The Arctic is warming more rapidly than other regions. For example, while Earth’s average temperature has increased by one degree Fahrenheit over the past century, air temperature in Greenland has increased by about seven degrees Fahrenheit since 1991. Because warming is more rapid in the Arctic, the impacts are much more pronounced.

Greenland sits between the Arctic and Atlantic Oceans and is almost entirely covered with ice. A massive ice sheet blankets about 80% of the land surface, but in recent decades, the ice has been getting thinner, glaciers are retreating at the edges of the ice sheet, and it is melting at its top.

Birdseye view of the Greenland ice sheet with ridges of rock

Rocky ridges and the Greenland Ice Sheet.
Credit: NASA

Earth’s warming climate means that overall Greenland loses more ice than it gains each year. Warmer temperatures mean more melt days. During summer, temperatures are warm enough for ice on the surface of the Greenland ice sheet to melt in many places. Warmer temperatures have lead to more days of melting ice. Areas losing the most ice are located in southern Greenland and along the margin of the ice sheet. Greenland is currently losing 234 billion tons of ice per year. That's enough ice to pack into 6,324 Empire State Buildings. Ice is melting seven times faster now than it was in the 1990s.

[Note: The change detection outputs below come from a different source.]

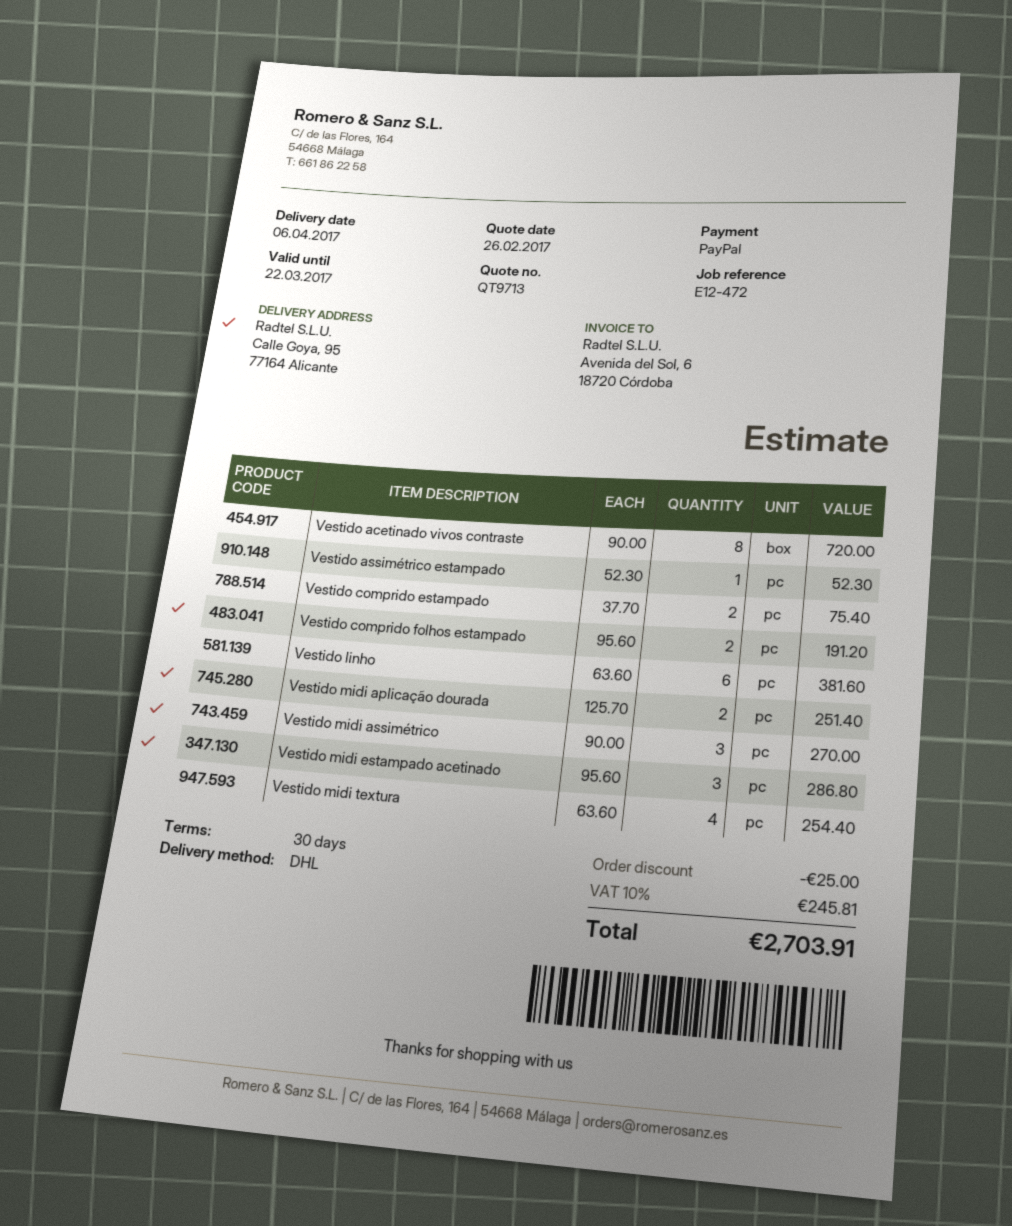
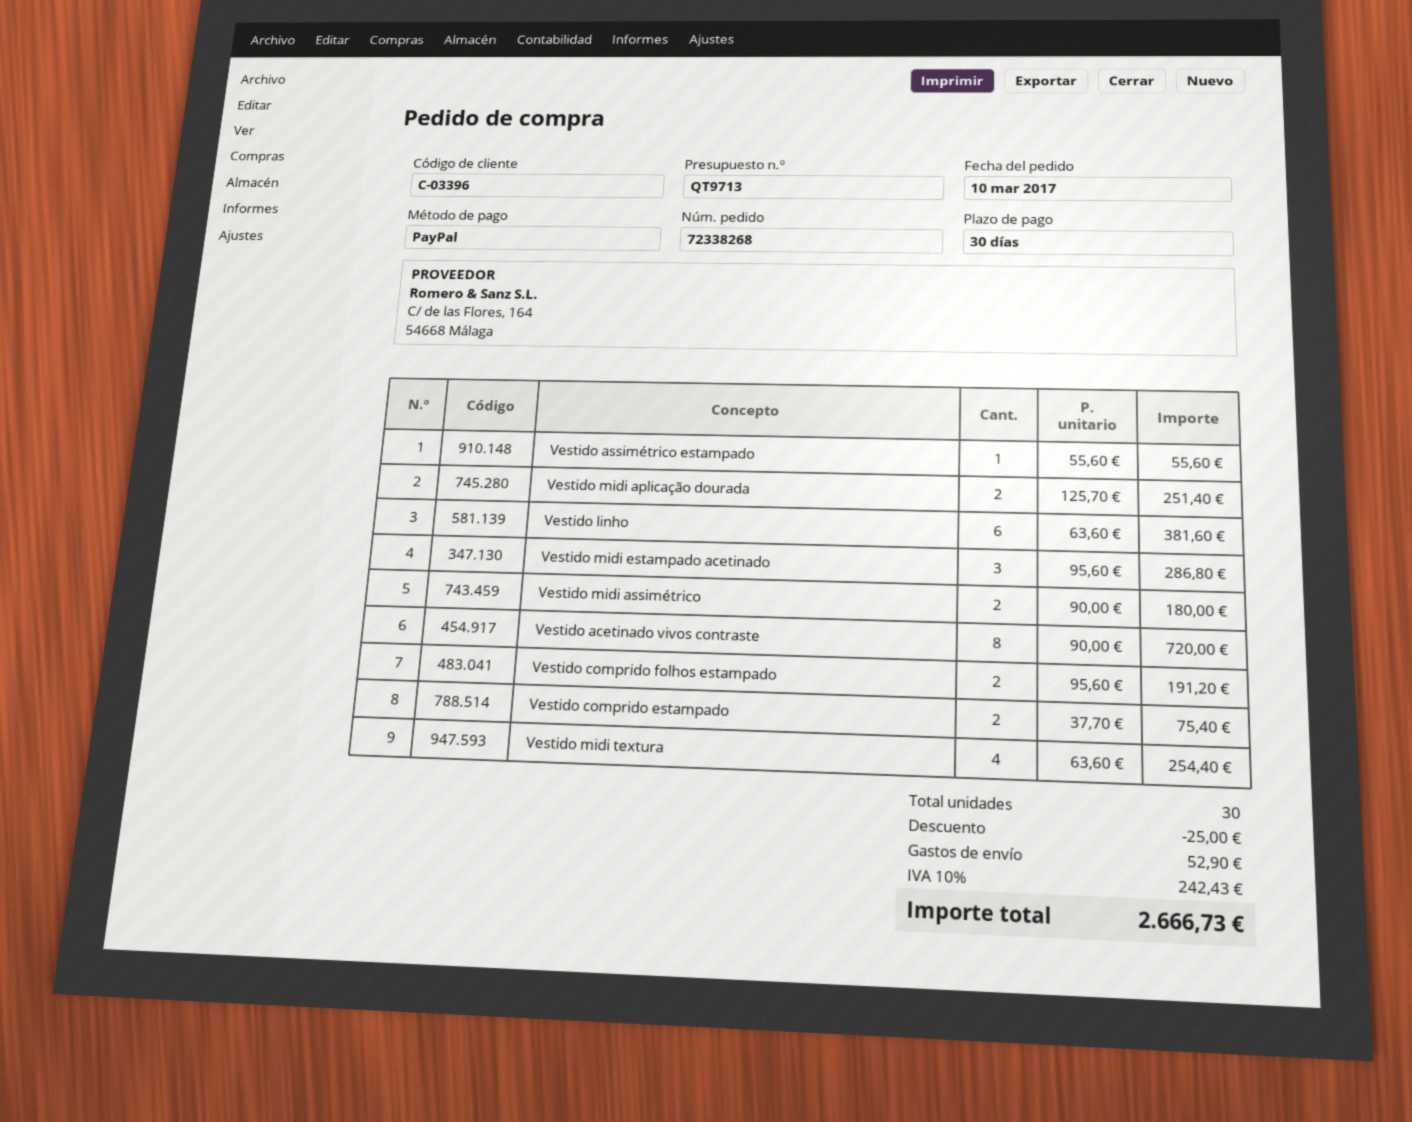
Vestido assimétrico estampado: 1 x 52.30 = 52.30 -> 1 x 55.60 = 55.60
Vestido midi assimétrico: 3 x 90.00 = 270.00 -> 2 x 90.00 = 180.00
shipping: none -> 52.90
tax: 10% = 245.81 -> 10% = 242.43
total: 2703.91 -> 2666.73

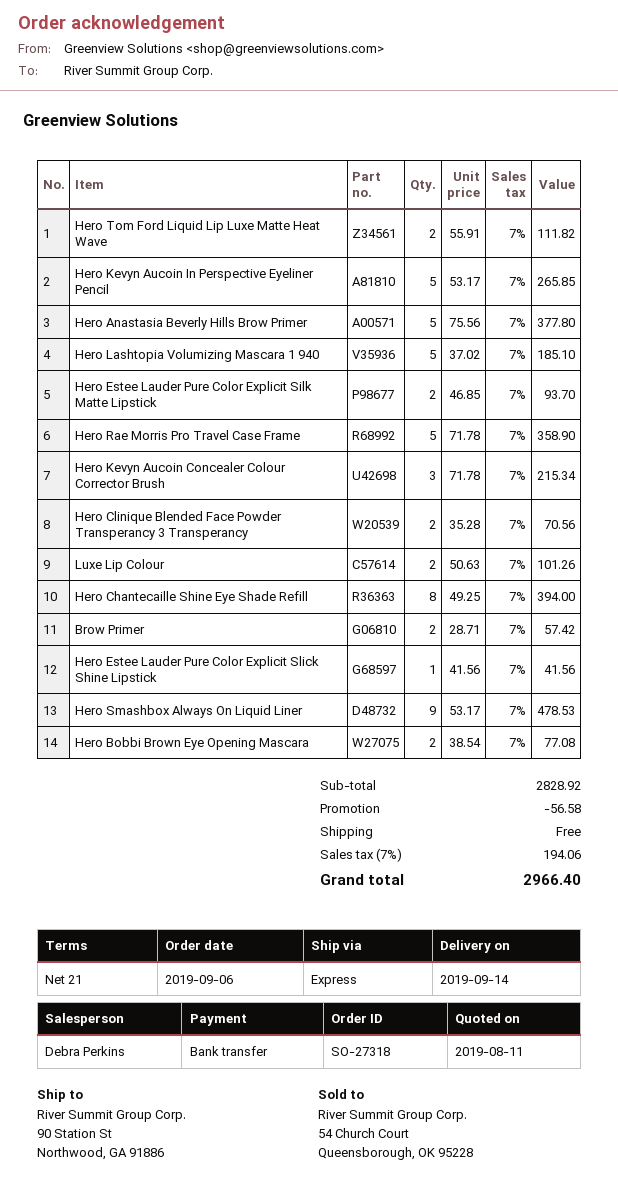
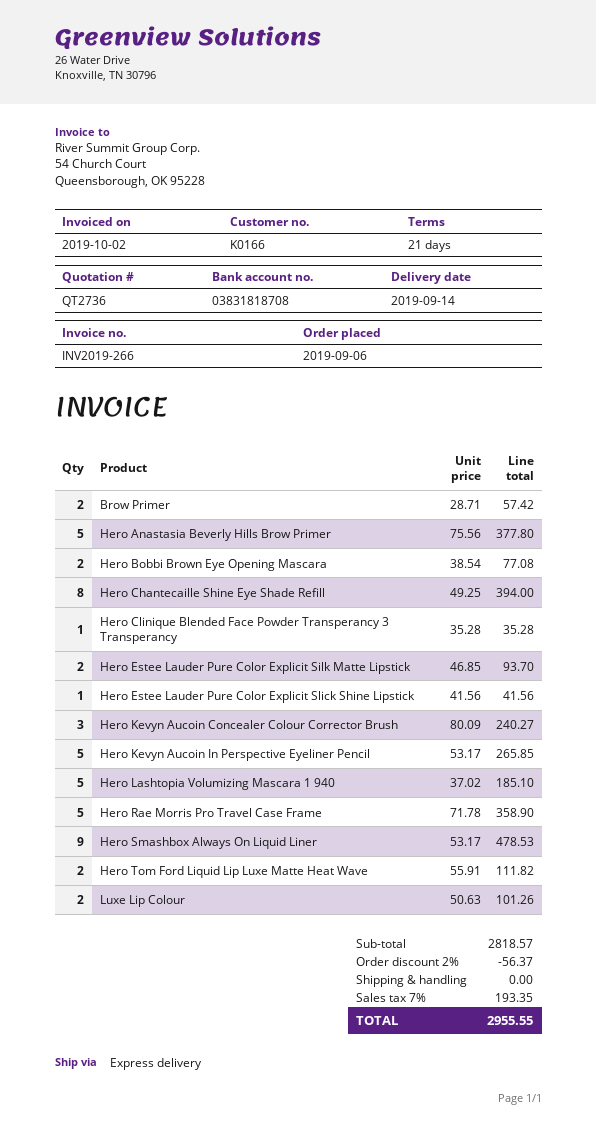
Hero Kevyn Aucoin Concealer Colour Corrector Brush: 3 x 71.78 = 215.34 -> 3 x 80.09 = 240.27
Hero Clinique Blended Face Powder Transperancy 3 Transperancy: 2 x 35.28 = 70.56 -> 1 x 35.28 = 35.28
subtotal: 2828.92 -> 2818.57
discount: 56.58 -> 56.37
tax: 7% = 194.06 -> 7% = 193.35
total: 2966.40 -> 2955.55

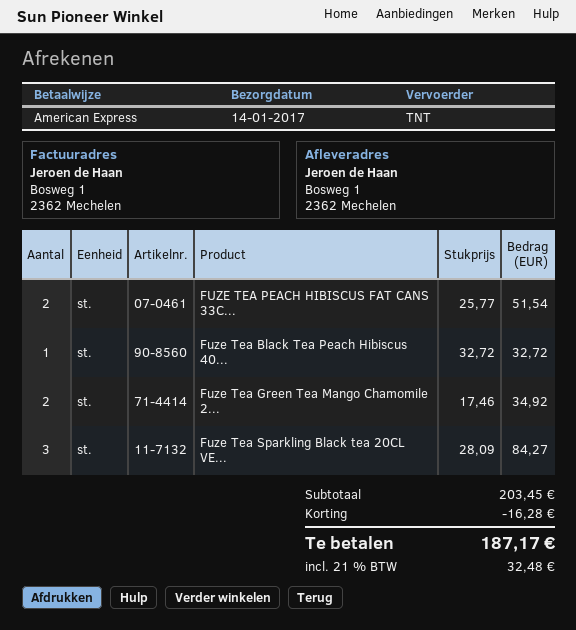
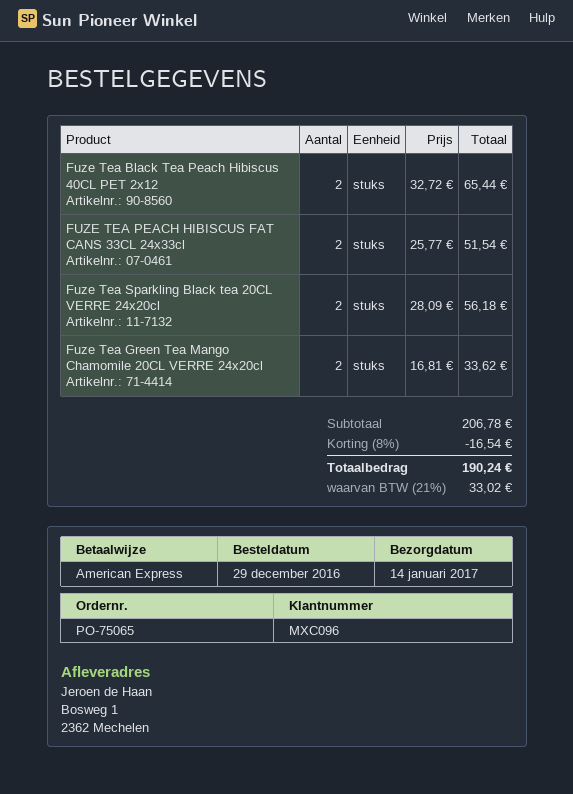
Fuze Tea Black Tea Peach Hibiscus 40...: 1 x 32.72 = 32.72 -> 2 x 32.72 = 65.44
Fuze Tea Green Tea Mango Chamomile 2...: 2 x 17.46 = 34.92 -> 2 x 16.81 = 33.62
Fuze Tea Sparkling Black tea 20CL VE...: 3 x 28.09 = 84.27 -> 2 x 28.09 = 56.18
subtotal: 203.45 -> 206.78
discount: 16.28 -> 16.54
tax: 21% = 32.48 -> 21% = 33.02
total: 187.17 -> 190.24

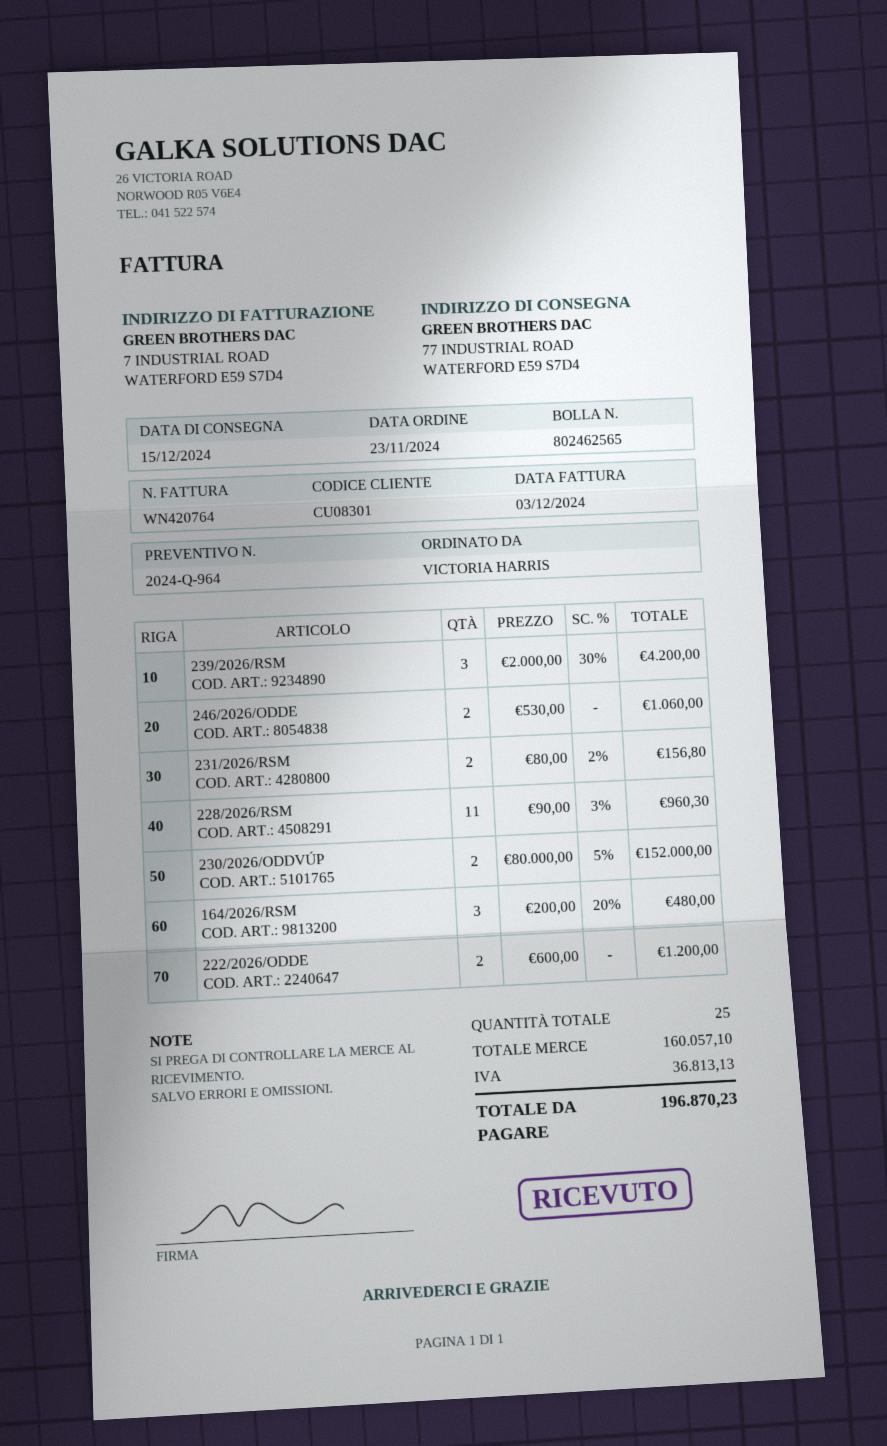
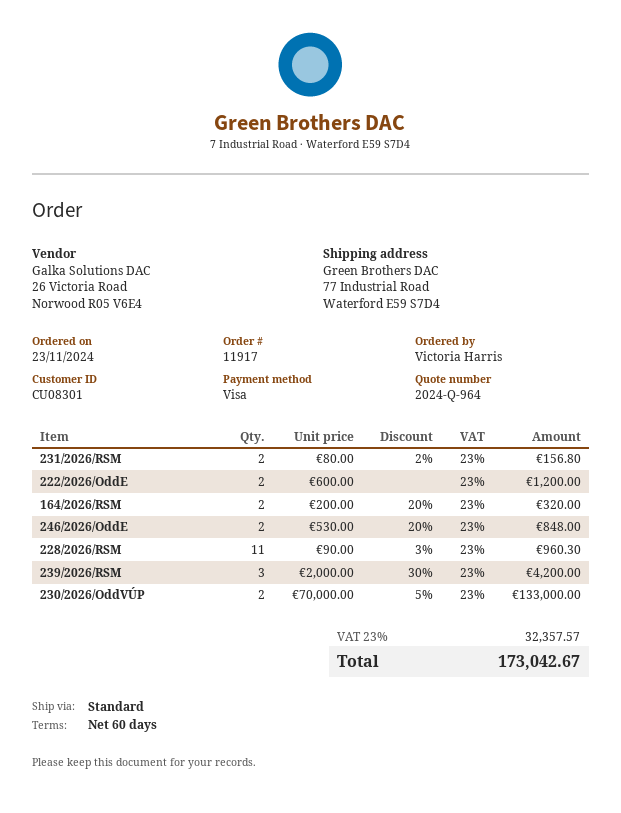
246/2026/ODDE: 2 x 530.00 = 1060.00 -> 2 x 530.00 - 20% = 848.00
230/2026/ODDVÚP: 2 x 80000.00 - 5% = 152000.00 -> 2 x 70000.00 - 5% = 133000.00
164/2026/RSM: 3 x 200.00 - 20% = 480.00 -> 2 x 200.00 - 20% = 320.00
tax: 36813.13 -> 32357.57
total: 196870.23 -> 173042.67

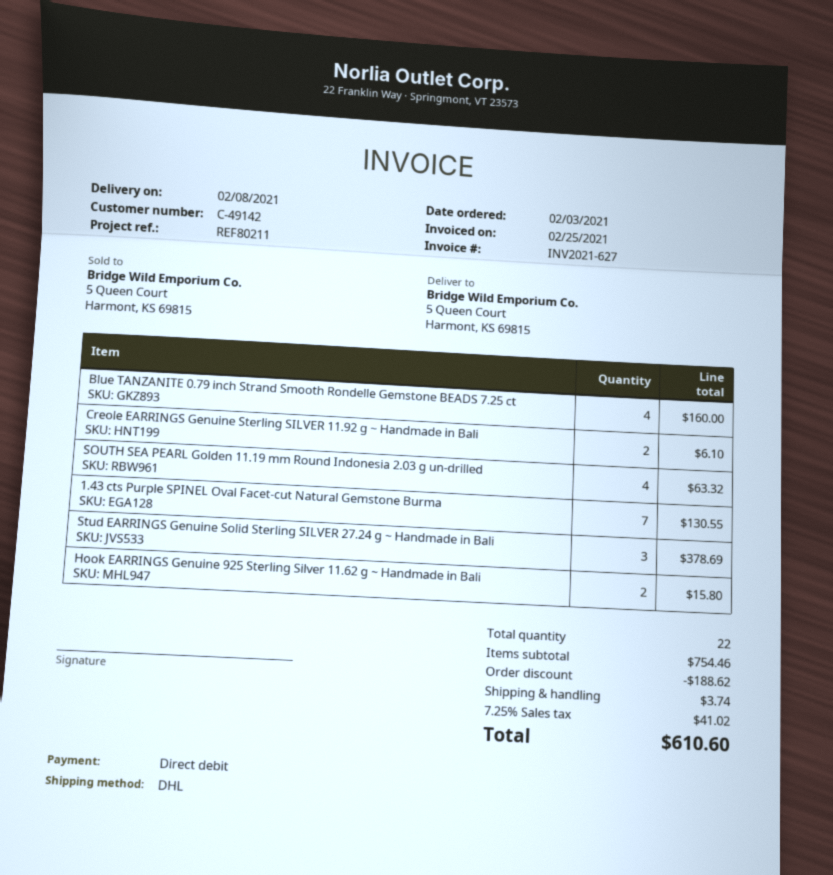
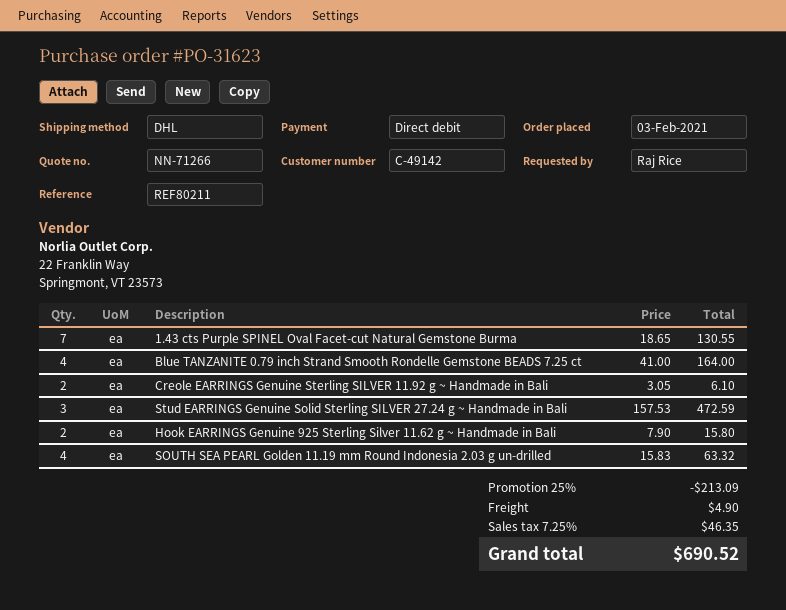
Blue TANZANITE 0.79 inch Strand Smooth Rondelle Gemstone BEADS 7.25 ct: 4 for 160.00 -> 4 for 164.00
Stud EARRINGS Genuine Solid Sterling SILVER 27.24 g ~ Handmade in Bali: 3 for 378.69 -> 3 for 472.59
discount: 188.62 -> 213.09
shipping: 3.74 -> 4.90
tax: 7.25% = 41.02 -> 7.25% = 46.35
total: 610.60 -> 690.52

Greenland’s accelerating rate of ice melt is one of many major changes in the region. The amount of sea ice in the Arctic Ocean has been decreasing in recent decades. Permafrost in Arctic tundra has been thawing rapidly too. And warming is causing changes to Arctic ecosystems and human communities.

 
Researchers studying a lake on top of the Greenland ice sheet. Lakes like this one are becoming increasingly common as warmer temperatures cause melting on the surface of the ice sheet.

Does this look like Greenland to you? These researchers are studying a lake on top of the Greenland ice sheet. Lakes like this one are becoming increasingly common as warmer temperatures cause melting on the surface of the ice sheet.
Credit: Joughin/UW Polar Science Center 

All that melt water has to go somewhere.

A researcher stands next to a chute in an ice sheet, also called a moulin

Dr. Alberto Behar stands by opening of a moulin on the Greenland ice sheet.
Credit: NASA/JPL

Researchers were amazed to discover that melt ponds at the surface of the ice can disappear entirely in an hour or two. The water drains from the pond to the bottom of the ice sheet via chutes through the ice called moulins. Glaciologists suspect that melt water that flows to the bottom of the ice sheet through the moulins reduces friction, allowing the ice to move more quickly over the rocky surface. Researchers have noticed that the number of moulins is increasing.

As the glacier accelerates, it pushes ice into the ocean. The melt water draining to the bottom of the ice through moulins causes the ice to slip more quickly towards the ocean - a bit like slipping on a banana peel. Outlet glaciers, the routes that ice takes towards the sea, are moving more quickly now than they were in the past. For example, a large outlet glacier on the west side of Greenland, called the Jacobshavn Glacier, has nearly doubled its speed in the last decade. The flow velocity of other glaciers has increased by up to 50% during the summer melt period.

So the melt water contributes to rising sea level in two ways: (1) water from the ice surface finds its way to the ocean, contributing directly to sea level rise, and (2) the water's ability to speed flowing glacial ice towards the ocean also contributes to sea level rise. If all the ice that is on Greenland were to melt or calve into the ocean, global sea level would rise 7.2 meters (21 feet.) Currently, melting Greenland ice increases global sea level by about 0.5 millimeters each year. If the ice melts faster, then sea level will rise faster. A better understanding of how Greenland’s ice is changing will help us understand more about how sea level will change in the future.